Every line of the records that holds the word "chart" should be copied.

**Detected change data:**
▽

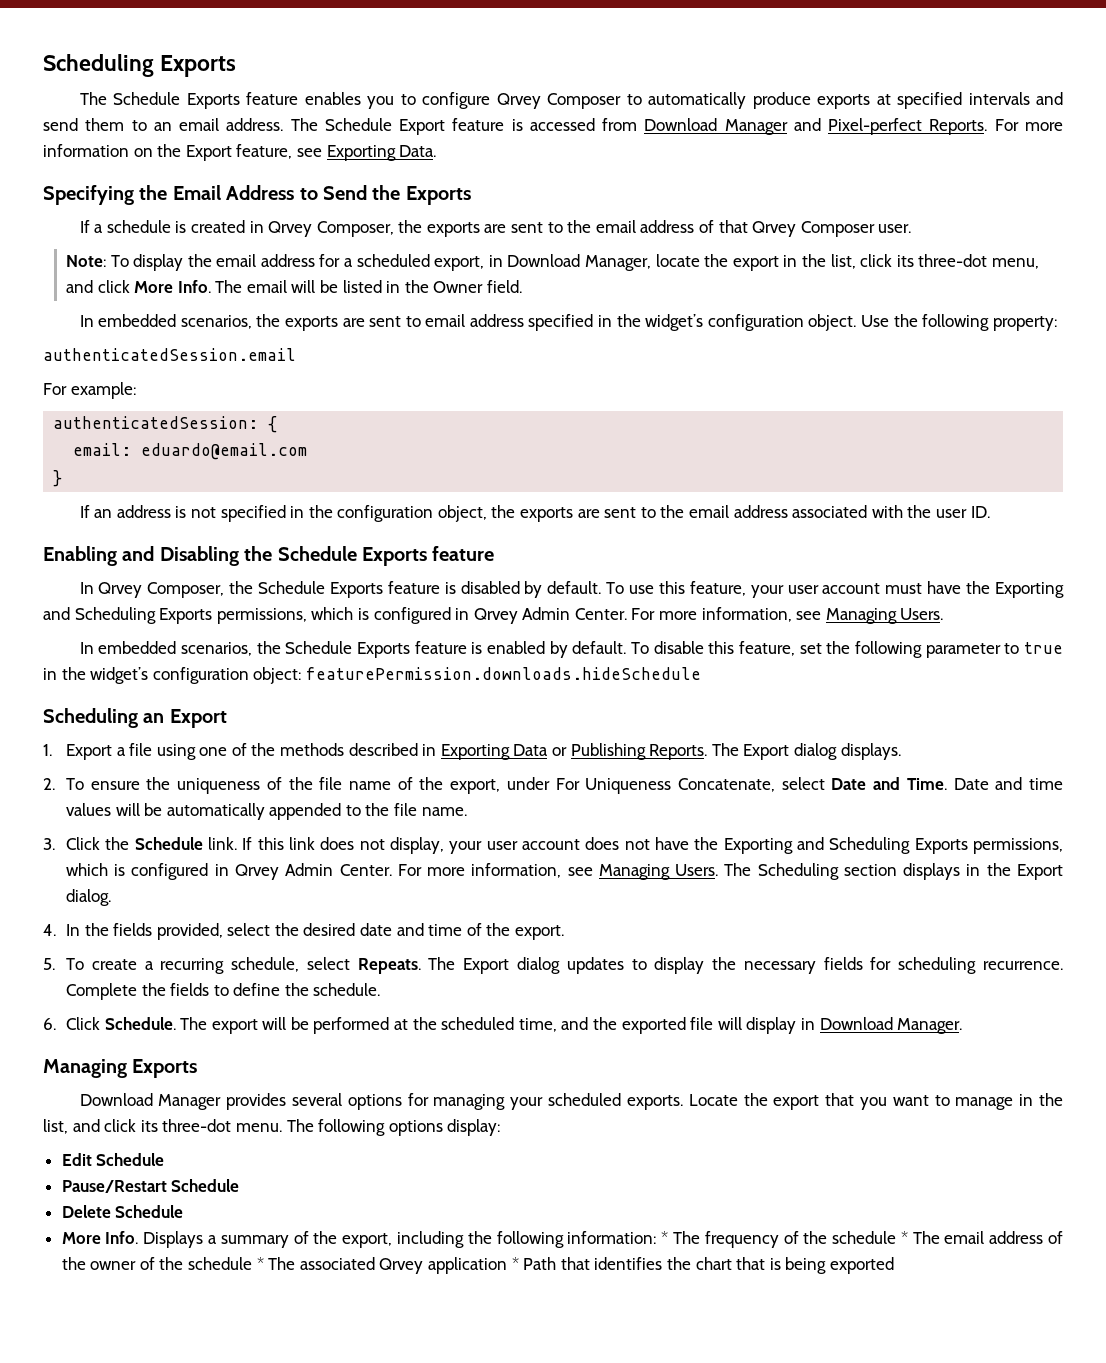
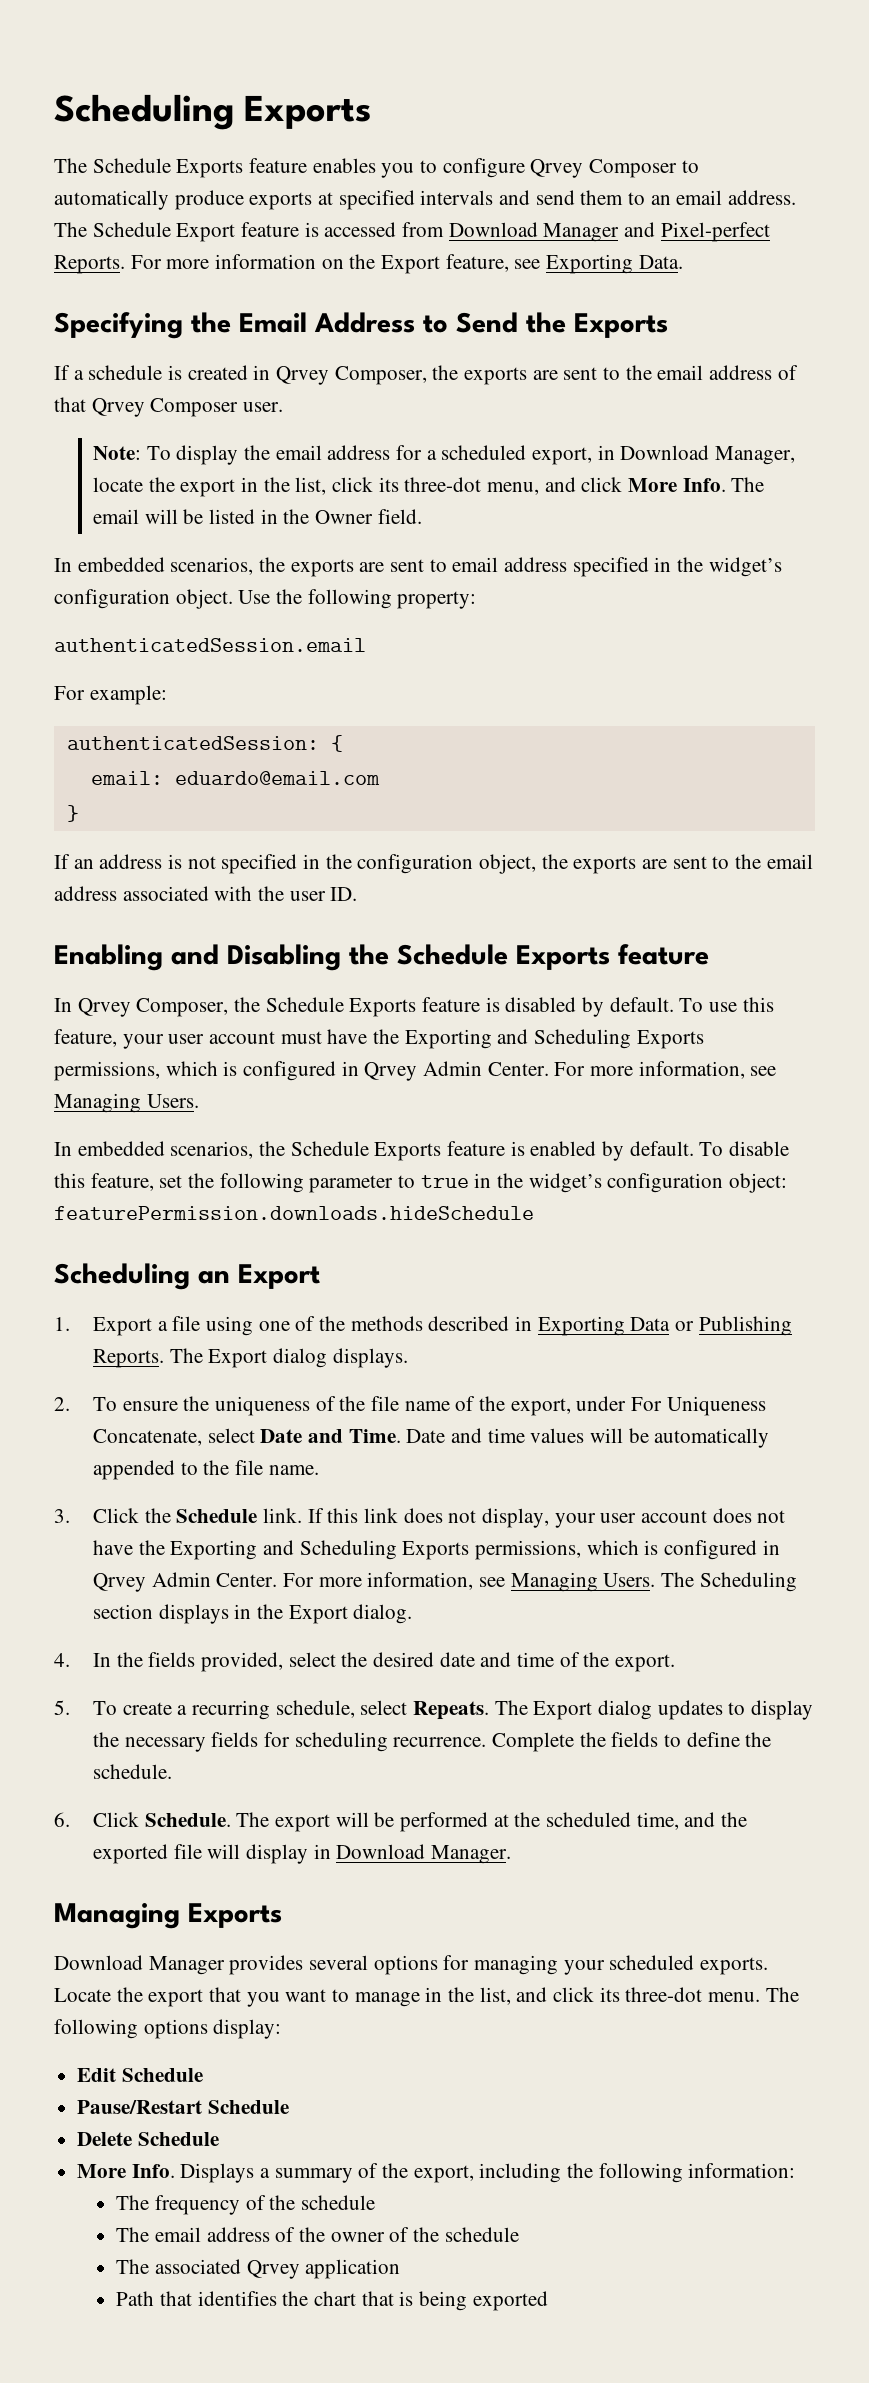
- Displays a summary of the export, including the following information: * The frequency of the schedule * The email address of the owner of the schedule * The associated Qrvey application * Path that identifies the chart that is being exported
+ Displays a summary of the export, including the following information:
+ The frequency of the schedule
+ The email address of the owner of the schedule
+ The associated Qrvey application
+ Path that identifies the chart that is being exported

△

**Your solution:**
- Displays a summary of the export, including the following information: * The frequency of the schedule * The email address of the owner of the schedule * The associated Qrvey application * Path that identifies the chart that is being exported
+ Path that identifies the chart that is being exported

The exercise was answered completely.